In the display, a touch-screen table lets you enter the very center of a meteorite. "You are playing with scientific data," it says. "When Field Museum scientists need to look inside a meteorite — to find the best place to reach mineral inclusions, for example — they use the same digital models you are using in this interactive touch table."

"This is where we hope our scientists of the future get turned on," says Matt Matcuk, the museum's exhibition development director. Many visitors, he allows, will look and say, "a bunch of rocks." But in some, the spark might be lit.

And through it all, there is the power of meteorites, which have played significant roles in shaping life on Earth. Look a few galleries away, for instance, to learn the story of the dinosaurs, which did not end well.

Just as the new exhibit was opening, a meteor was spotted streaking across Chicago's night sky, a giant greenish fireball captured on multiple video cameras throughout the region.

That portion of an asteroid landed in Lake Michigan off of Sheboygan, Wis., in pieces.
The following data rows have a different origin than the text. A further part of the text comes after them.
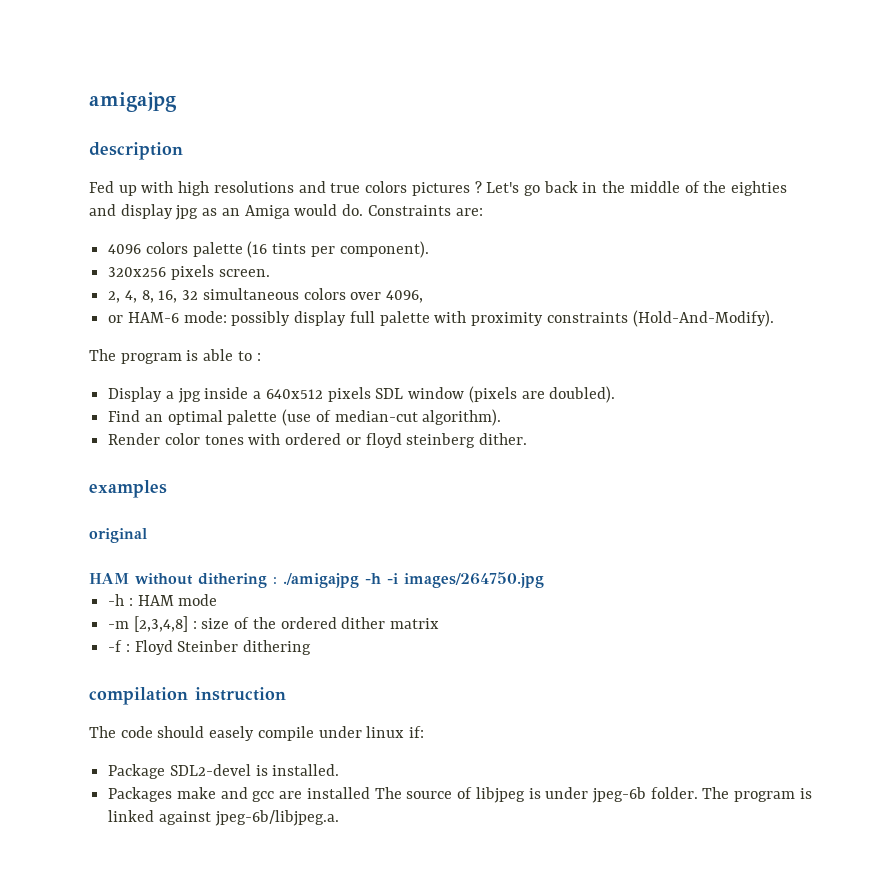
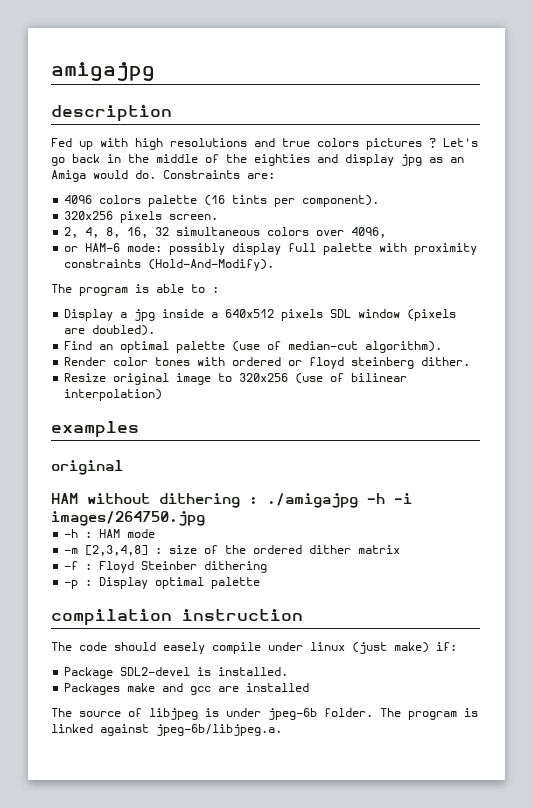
(528, 439) none -> [64,373,408,385] [64,389,163,401] // Resize original image to 320x256 (use of bilinear interpolation)
(312, 647) none -> [64,577,261,589] // -p : Display optimal palette
(405, 732) none -> [352,642,429,654] (just make)
(370, 793) none -> (310, 687) //

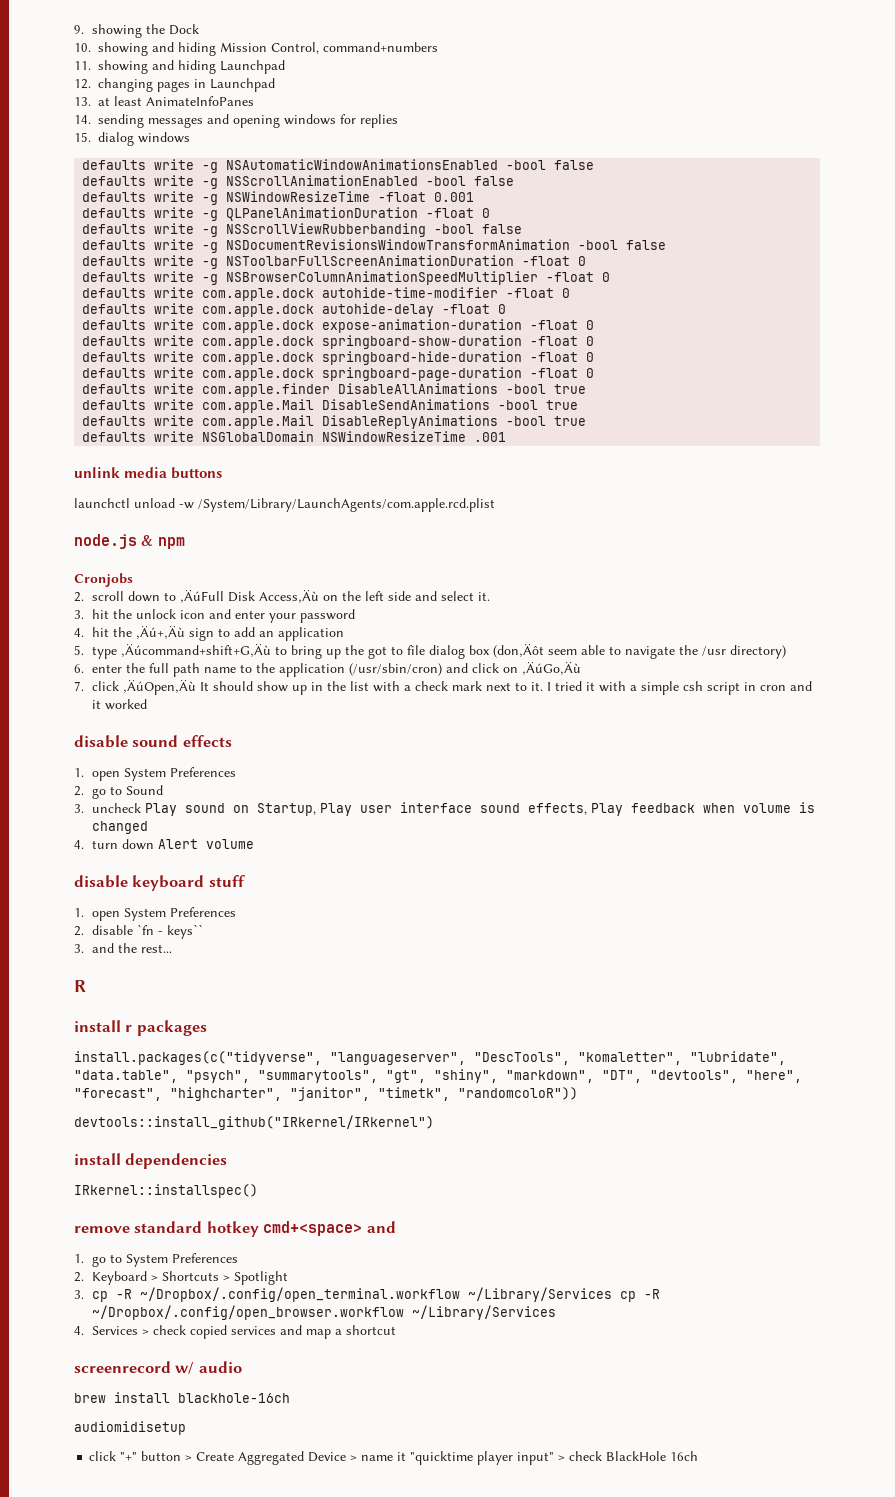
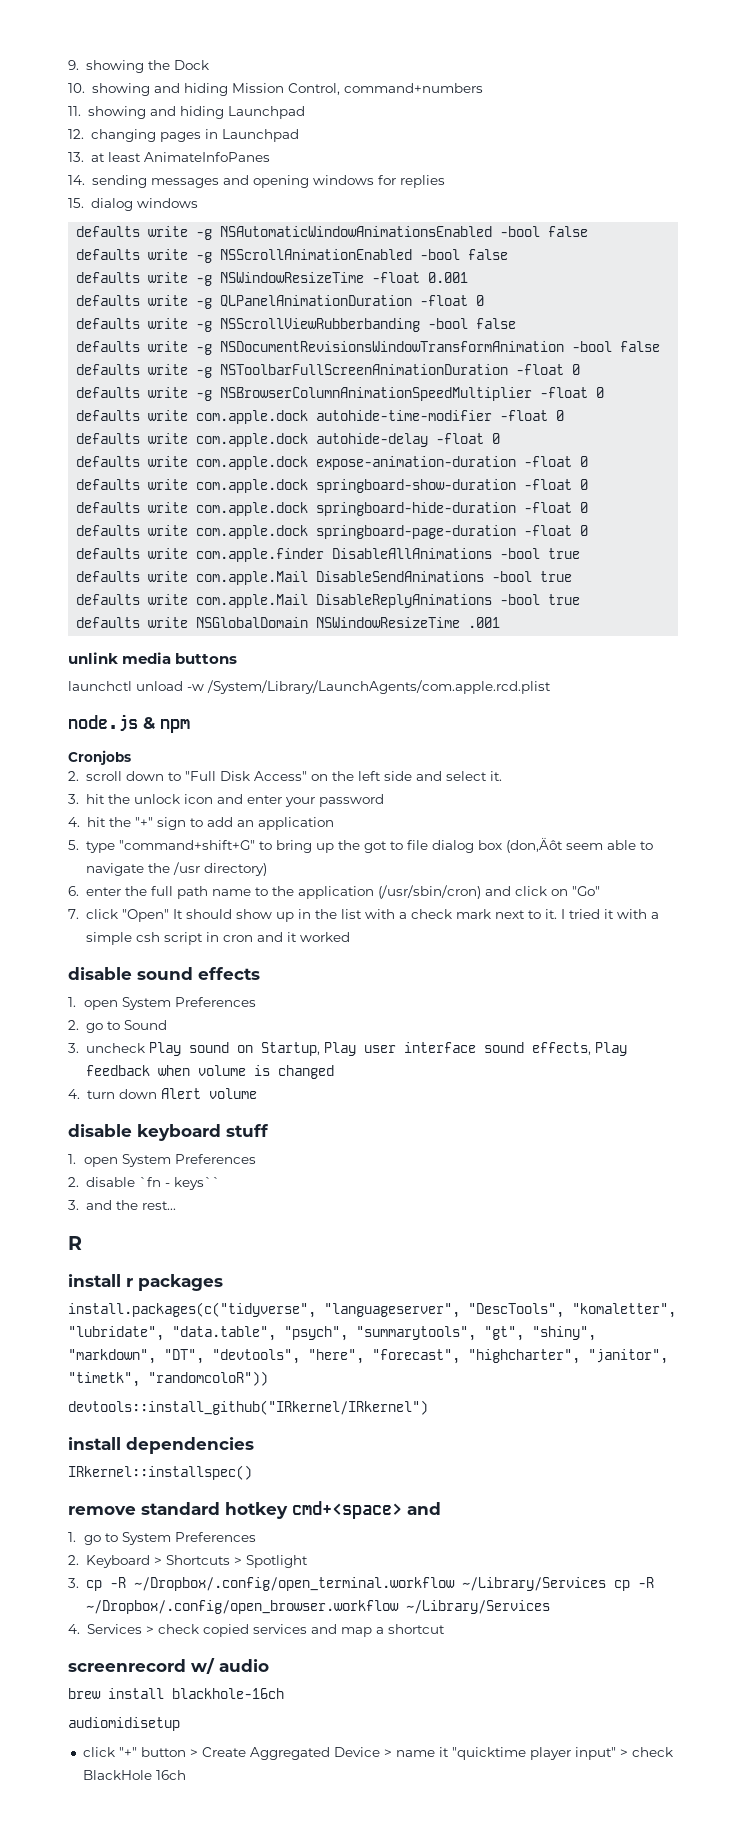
[179,590,319,603] ‚ÄúFull Disk Access‚Äù -> [184,771,307,781] "Full Disk Access"
[135,626,185,639] ‚Äú+‚Äù -> [134,817,153,827] "+"
[120,644,271,657] ‚Äúcommand+shift+G‚Äù -> [118,840,255,850] "command+shift+G"
[521,662,581,675] ‚ÄúGo‚Äù -> [571,886,600,896] "Go"
[122,680,196,695] ‚ÄúOpen‚Äù -> [121,909,169,922] "Open"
Heck wants some of those rocks and has thought about how it might be possible to get underwater and recover some of them.

But it also — like the giant meteor that exploded over the Russian city of Chelyabinsk in 2013, and now has some of its pieces at the Field — was a bit of a wake-up call. "Chelyabinsk reminded us how vulnerable we are here on Earth," Heck said.

The new meteorite display doesn't play up the disaster movie potential of these rocks, but if you miss it, you aren't thinking very hard.